(Beginning of Supplied information)
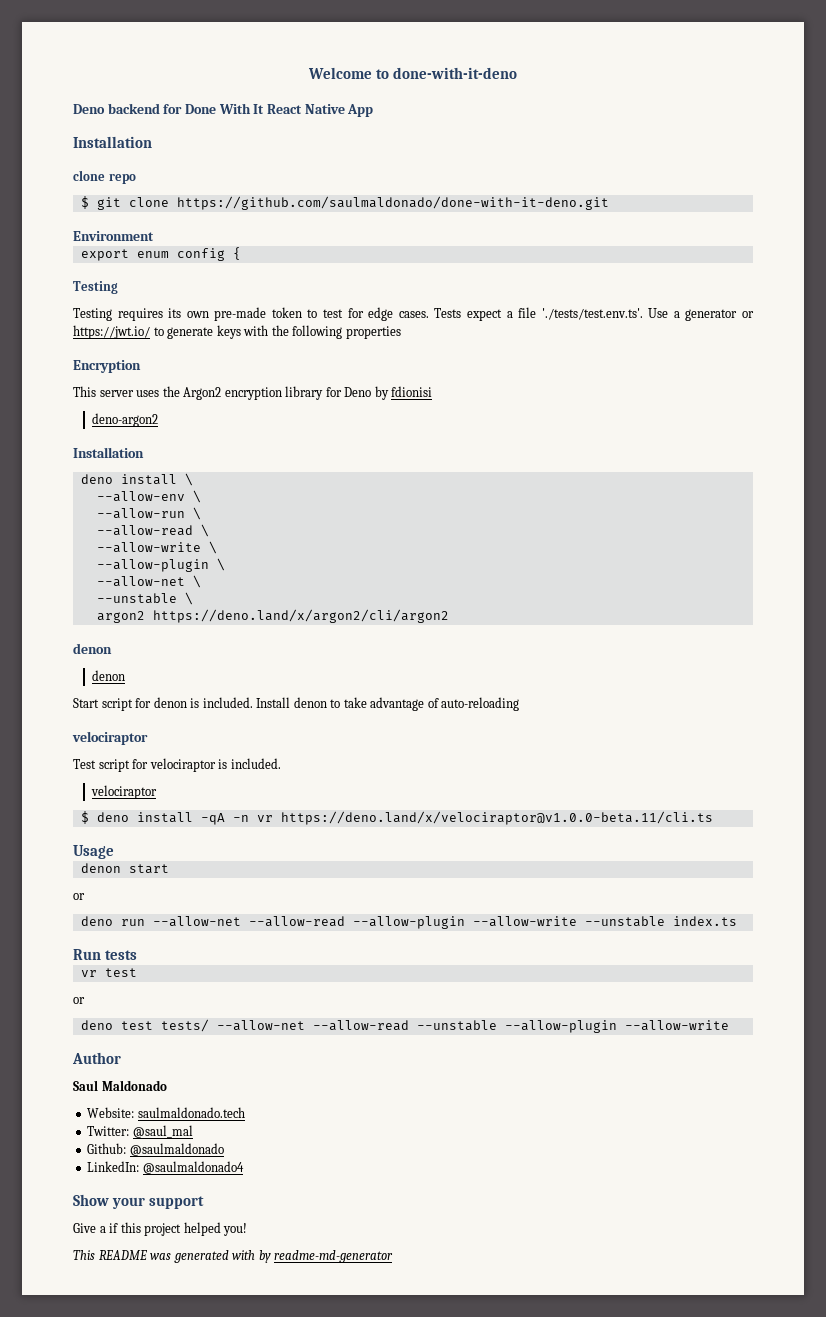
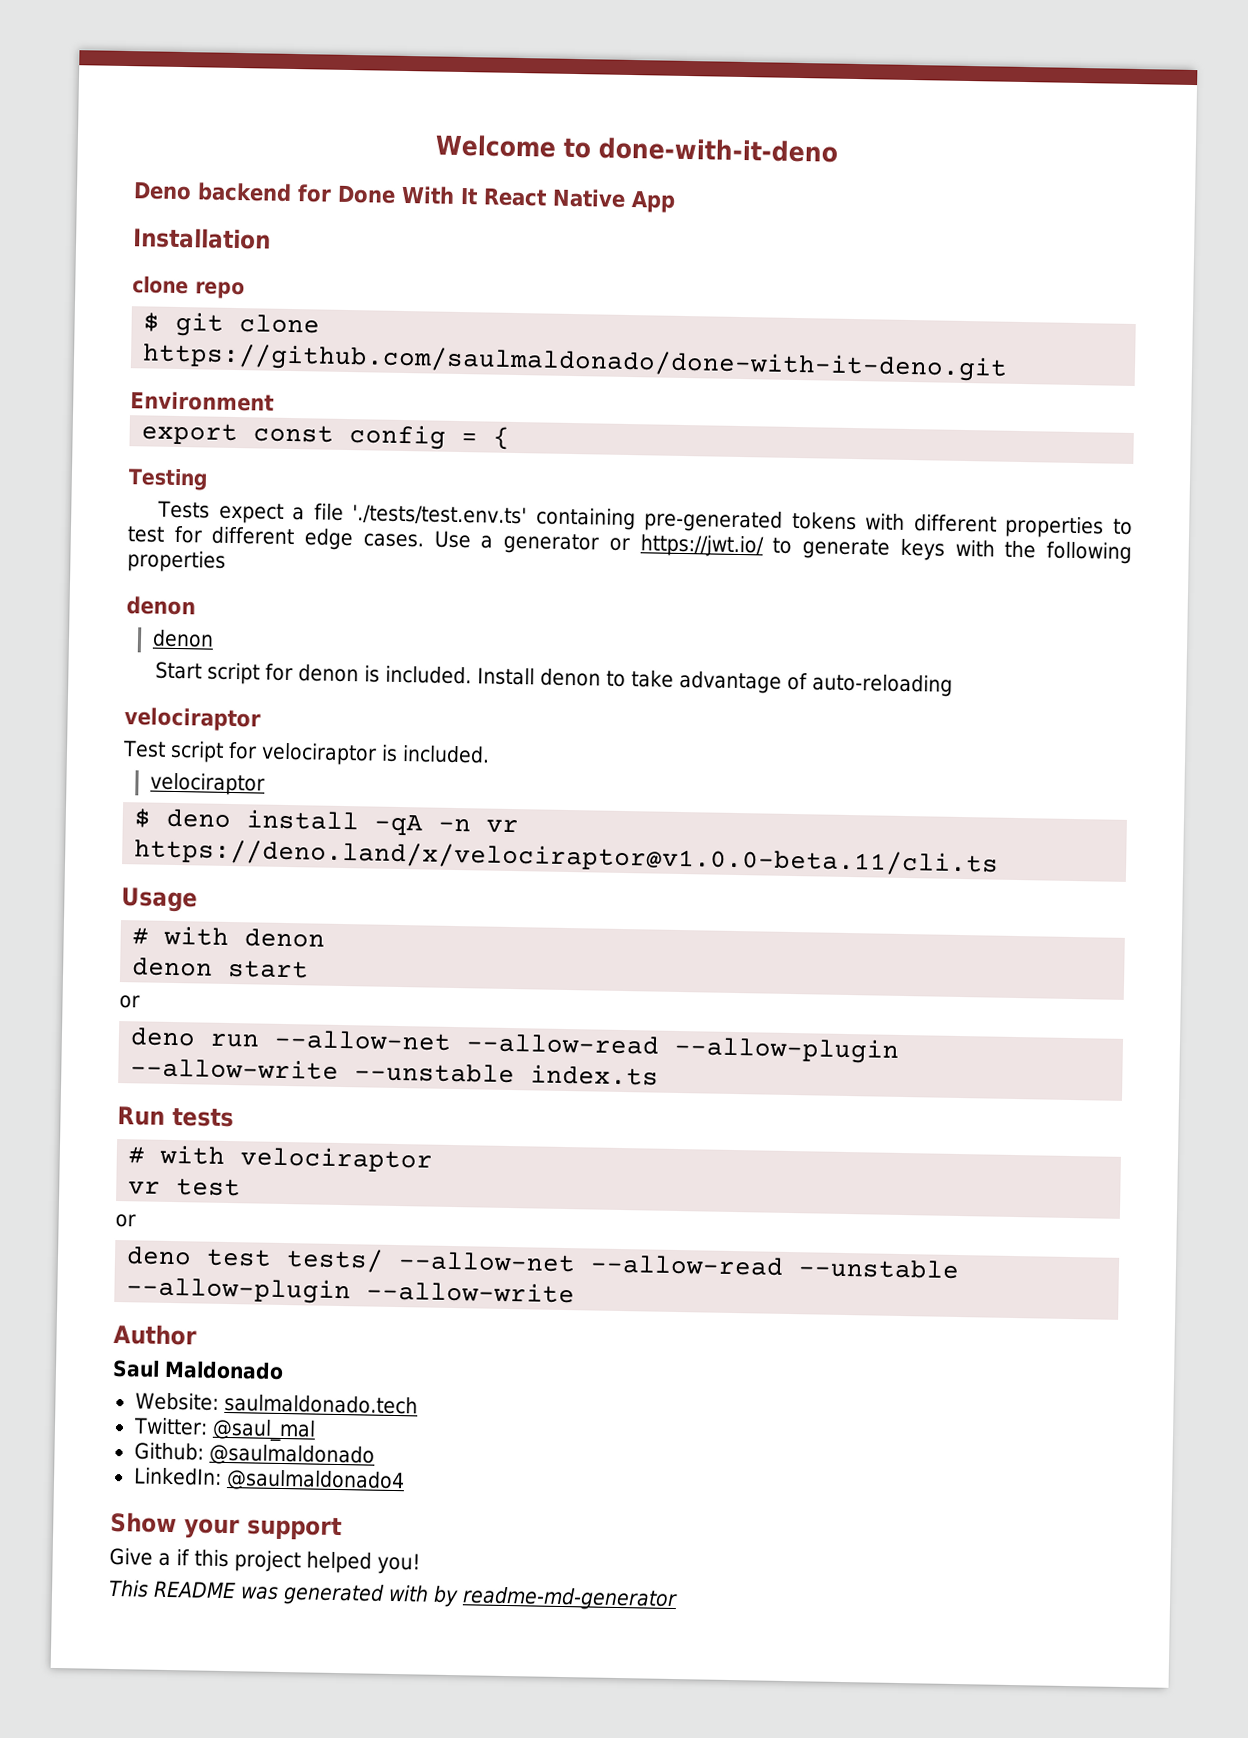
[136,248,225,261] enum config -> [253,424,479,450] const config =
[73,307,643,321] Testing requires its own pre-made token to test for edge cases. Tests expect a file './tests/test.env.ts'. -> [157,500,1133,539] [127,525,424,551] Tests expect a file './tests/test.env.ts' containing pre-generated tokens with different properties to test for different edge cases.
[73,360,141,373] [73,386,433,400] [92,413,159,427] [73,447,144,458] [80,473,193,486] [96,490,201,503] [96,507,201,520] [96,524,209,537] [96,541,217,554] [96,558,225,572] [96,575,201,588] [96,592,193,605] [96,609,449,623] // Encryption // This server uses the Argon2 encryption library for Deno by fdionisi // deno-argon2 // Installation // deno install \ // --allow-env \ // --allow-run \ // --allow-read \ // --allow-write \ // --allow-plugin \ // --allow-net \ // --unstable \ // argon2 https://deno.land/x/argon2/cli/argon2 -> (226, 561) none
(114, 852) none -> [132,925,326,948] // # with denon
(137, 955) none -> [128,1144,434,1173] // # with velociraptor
(End of Supplied information)
=== Prompt ===
An exact copy of the entries above, with no pictures, is the required answer.

=== Response to this task ===
[136,248,225,261] enum config -> [253,424,479,450] const config =
[73,307,643,321] Testing requires its own pre-made token to test for edge cases. Tests expect a file './tests/test.env.ts'. -> [157,500,1133,539] [127,525,424,551] Tests expect a file './tests/test.env.ts' containing pre-generated tokens with different properties to test for different edge cases.
[73,360,141,373] [73,386,433,400] [92,413,159,427] [73,447,144,458] [80,473,193,486] [96,490,201,503] [96,507,201,520] [96,524,209,537] [96,541,217,554] [96,558,225,572] [96,575,201,588] [96,592,193,605] [96,609,449,623] // Encryption // This server uses the Argon2 encryption library for Deno by fdionisi // deno-argon2 // Installation // deno install \ // --allow-env \ // --allow-run \ // --allow-read \ // --allow-write \ // --allow-plugin \ // --allow-net \ // --unstable \ // argon2 https://deno.land/x/argon2/cli/argon2 -> (226, 561) none
(114, 852) none -> [132,925,326,948] // # with denon
(137, 955) none -> [128,1144,434,1173] // # with velociraptor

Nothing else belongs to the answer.